L’une des premières définitions extrabibliques que nous avons de la Cène du Seigneur est une référence qui se trouve dans la « Lettre aux Éphésiens” d’Ignace d’Antioche. Ignace appelle l’Eucharistie “phármakon athanasías”, la médecine de l’immortalité. La mort est le mal pour lequel l’Eucharistie est principalement un remède. Et la mort, on le sait, est “le salaire du péché” (Romains 6, 23). Nous commettrions une erreur si nous cherchions en quelque sorte de séparer l’Eucharistie du déroulement de notre rédemption. […] Nous devons comprendre le sacrement dans les termes de tout le mystère du Christ, comme agent de destruction de la mort. […] 

Malheureusement, cet idéal a été trop souvent foulé aux pieds par des hommes qui auraient dû l’incarner et se laisser transformer par lui. […] La scandale des abus est une question à laquelle nous préférerions tous ne pas penser. L’étalement de l’horreur peut sembler plus que ce que nous pouvons supporter. Mais nous devons l’affronter. Car seule la vérité nous rend libres. […] 

Lundi 28 mai 2018, quatre jours après le référendum irlandais sur l’avortement, John Waters a rédigé un article pour l’édition en ligne de “First Things” intitulé “Ireland : An Obituary”. […] Voici comment Waters décrit l’enjeu : “Pour la première fois dans l’histoire, une nation a voté pour ôter le droit à la vie aux enfants à naître. Les victimes de ce terrible choix seront ceux qui sont le plus sans défense, ceux qui sont totalement sans voix ni mots. Voici le verdict pondéré du peuple irlandais, non pas – comme ailleurs – un édit des élites, imposé par décret parlementaire ou ‘fiat’ judiciaire. Les Irlandais sont à présent ces personnes heureuses qui saisissent leurs enfants pour les briser contre le roc (Psaume 136, 9). 

Comment une fureur aussi épouvantable a-t-elle pu éclater ? Hélas, la réponse est à portée de mains.

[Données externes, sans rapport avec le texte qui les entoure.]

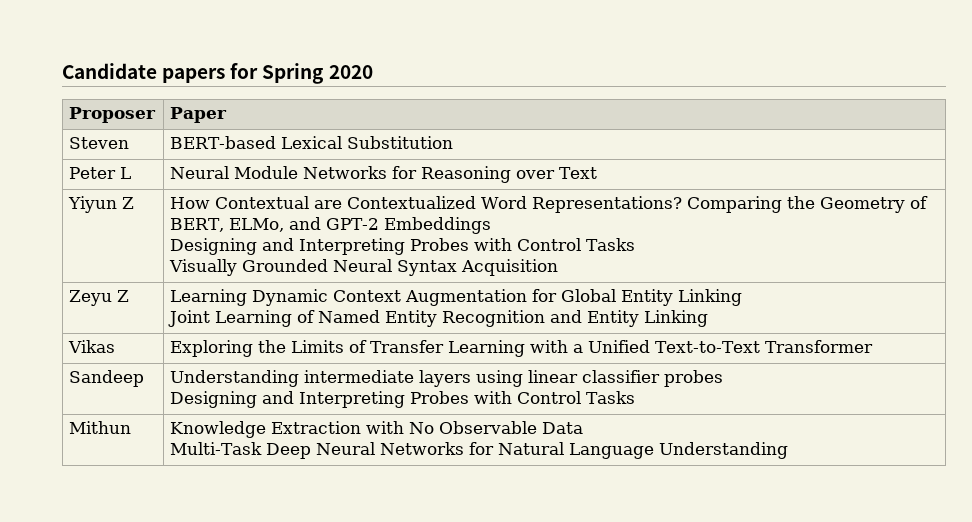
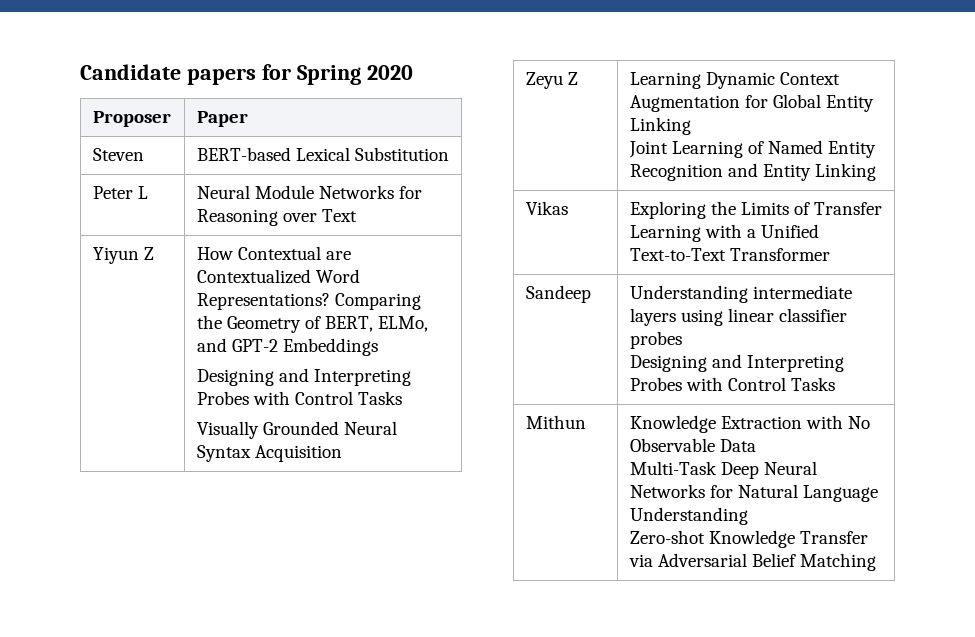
(789, 450) none -> [629,530,868,548] [628,553,877,571] // Zero-shot Knowledge Transfer via Adversarial Belief Matching

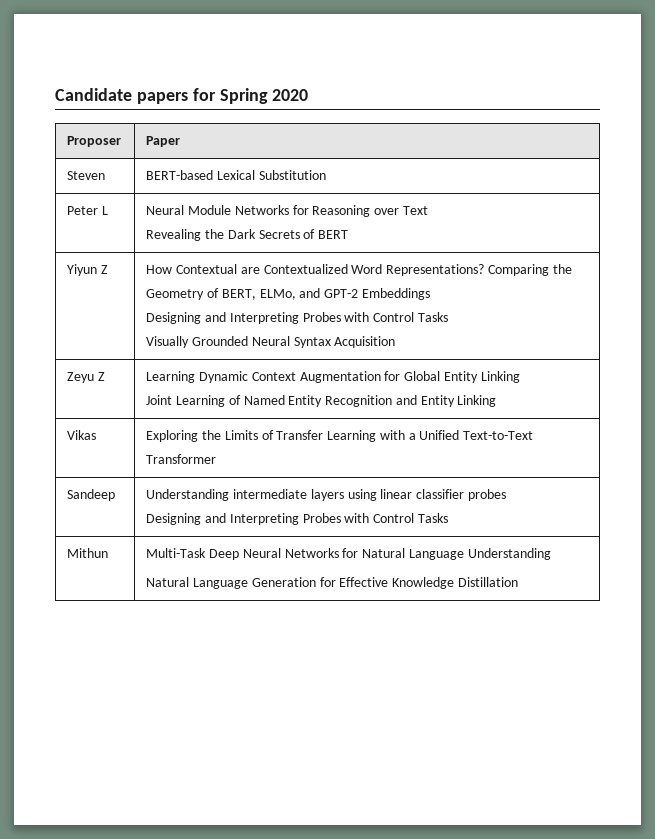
(357, 215) none -> [146,229,349,241] // Revealing the Dark Secrets of BERT
[629,415,871,433] [629,438,756,452] Knowledge Extraction with No Observable Data // -> (109, 553) none
[629,530,868,548] [628,553,877,571] Zero-shot Knowledge Transfer via Adversarial Belief Matching -> [146,577,518,589] Natural Language Generation for Effective Knowledge Distillation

L’effondrement de la crédibilité de l’Église, non seulement en Irlande mais dans le monde, a été énorme. Les révélations continuelles des abus – abus de pouvoir, abus de statut, abus sexuels et violences – ont poussé de larges secteurs de la nation irlandaise, et de beaucoup d’autres nations, à regarder l’Église avec dégoût, et donc à rejeter l’identité catholique et, pour remplir le vide, à embrasser un agenda radicalement sécularisé. La réserve de l’Église à la veille du référendum irlandais ne peut se comprendre que dans ce contexte : à l’étranger, il y avait cette sensation que tout ce que l’Église aurait pu dire n’aurait fait qu’empirer les choses. 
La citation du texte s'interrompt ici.